Here are some relevant quotes and links that describe how MatLab treats the surface:

http://se.mathworks.com/help/matlab/visualize/representing-a-matrix-as-a-surface.html

"The plot is formed by joining adjacent points with straight lines."

"Mesh plots are wire-frame surfaces that color only the lines connecting the defining points. Surface plots display both the connecting lines and the faces of the surface in color."

"…generates a colored, faceted view of the surface and displays it in a 3-D view. Ordinarily, the facets are quadrilaterals, each of which is a constant color…"

http://se.mathworks.com/help/matlab/ref/surf.html

"Each point in the rectangular grid can be thought of as connected to its four nearest neighbors."

"This defines a mesh of quadrilaterals or a quad-mesh."

Best Answer

In practice, raytracers tend to decompose surfaces into triangular meshes first, because the math needed is so much simpler.

However, you asked how to calculate the intersection between a line and a quadrilateral in 3D, so here goes.

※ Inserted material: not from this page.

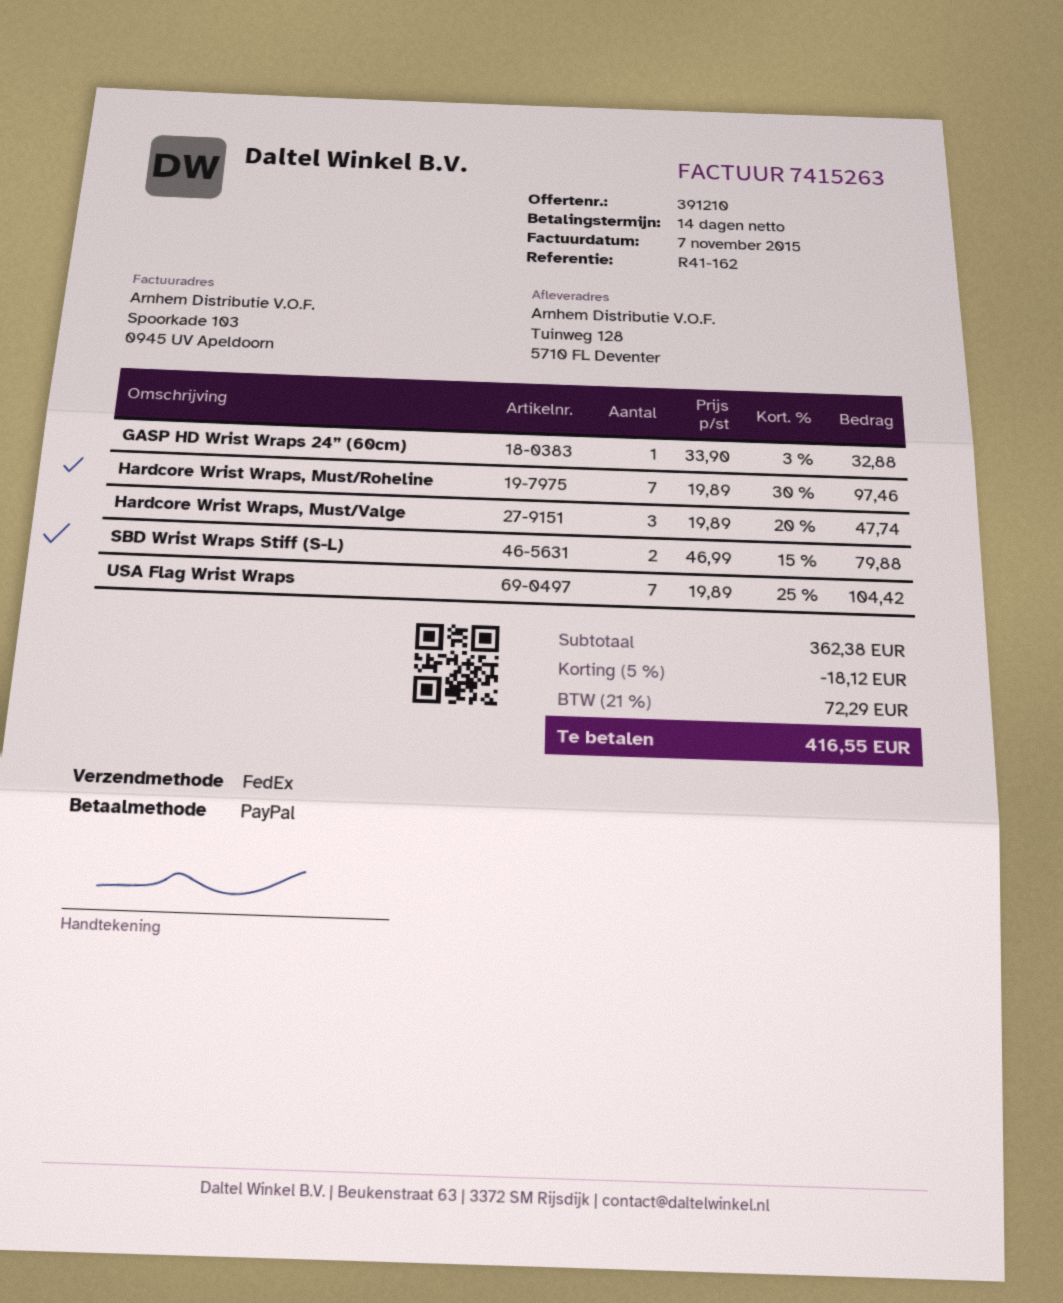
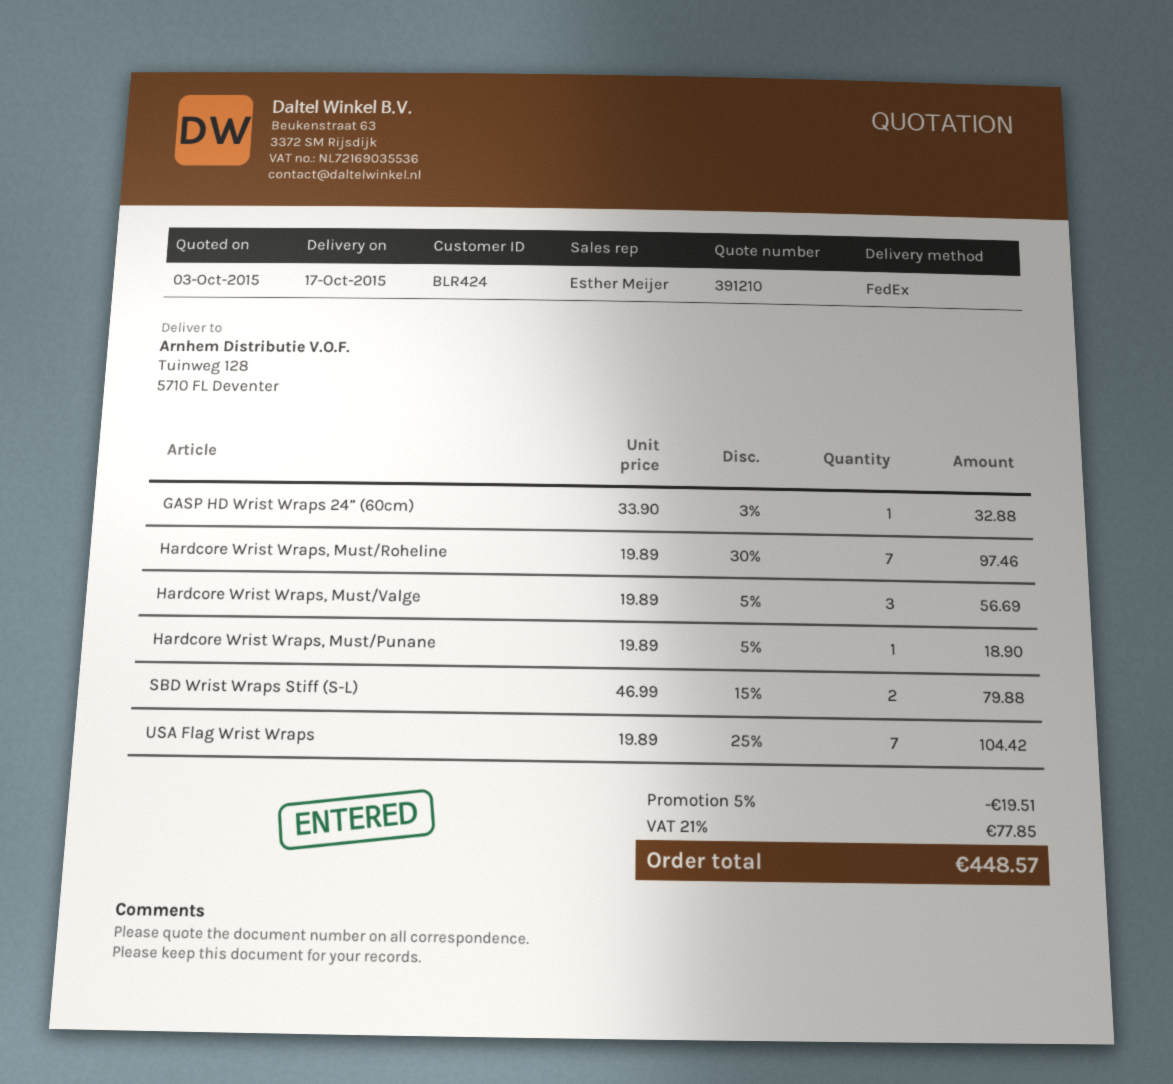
Hardcore Wrist Wraps, Must/Valge: 3 x 19.89 - 20% = 47.74 -> 3 x 19.89 - 5% = 56.69
Hardcore Wrist Wraps, Must/Punane: none -> 1 x 19.89 - 5% = 18.90
discount: 5% = 18.12 -> 5% = 19.51
tax: 21% = 72.29 -> 21% = 77.85
total: 416.55 -> 448.57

Let's define your ray using an unit vector $\hat{n}$ (unit referring to unit length, $\lvert\hat{n}\rvert=1$) that passes through some point $\vec{p}_0$, $$\vec{p}_{RAY}(t) = \vec{p}_0 + t\,\hat{n}$$

The quadrilateral is a bit more complicated. Let's say the four corners are $\vec{p}_1$, $\vec{p}_2$, $\vec{p}_3$, and $\vec{p}_1$, with $\vec{p}_1$ and $\vec{p}_4$ diagonally across from each others. We can trace the surface using two variables, $0 \le u, v \le 1$, where $u=0,v=0$ refers to $\vec{p}_1$, $u=1,v=0$ to $\vec{p}_2$, $u=0,v=1$ to $\vec{p}_3$, and $u=1,v=1$ to $\vec{p}_4$, using bilinear interpolation of the coordinates: $$\vec{p}_{QUAD}(u,v) = \left ( \vec{p}_1 (1-u) + u \vec{p}_2 \right ) (1-v) + v \left ( \vec{p}_3 (1-u) + u \vec{p}_4 \right )$$ which is, after rearranging the terms, the same as $$\vec{p}_{QUAD}(u,v) = \vec{p}_1 + u \; v \; ( \vec{p}_4 - \vec{p}_3 - \vec{p}_2 + \vec{p}_1 ) + u \; ( \vec{p}_2 - \vec{p}_1 ) + v \; ( \vec{p}_3 - \vec{p}_1 )$$

The intersection is, of course, $$\vec{p}_{RAY}(t) = \vec{p}_{QUAD}(u,v)$$ In three dimensions, that is actually three equations with three unknowns, $$\begin{cases} x_0 + t n_x = x_1 + u \; v \; ( x_4 - x_3 - x_2 + x_1 ) + u \; ( x_2 - x_1 ) + v \; ( x_3 - x_1 ) \\ y_0 + t n_y = y_1 + u \; v \; ( y_4 - y_3 - y_2 + y_1 ) + u \; ( y_2 - y_1 ) + v \; ( y_3 - y_1 ) \\ z_0 + t n_z = z_1 + u \; v \; ( z_4 - z_3 - z_2 + z_1 ) + u \; ( z_2 - z_1 ) + v \; ( z_3 - z_1 ) \end{cases}$$ This can be solved, but the solution contains dozens of terms, and is therefore terribly slow to compute. (I asked Maple for the exact solution. There are two (i.e., $(t_1,u_1,v_1)$ and $(t_2,u_2,v_2)$, but as they don't fit in one screenful, I decided they are way too long to reproduce here.)

Biquadratic and bicubic Bézier surfaces can be solved the exact same way, it's just that there are more terms (up to $u^3$ and $v^3$, and 9 (biquadratic) 16 (bicubic) coordinates per dimension), and thus the result is even more complicated and slow to compute.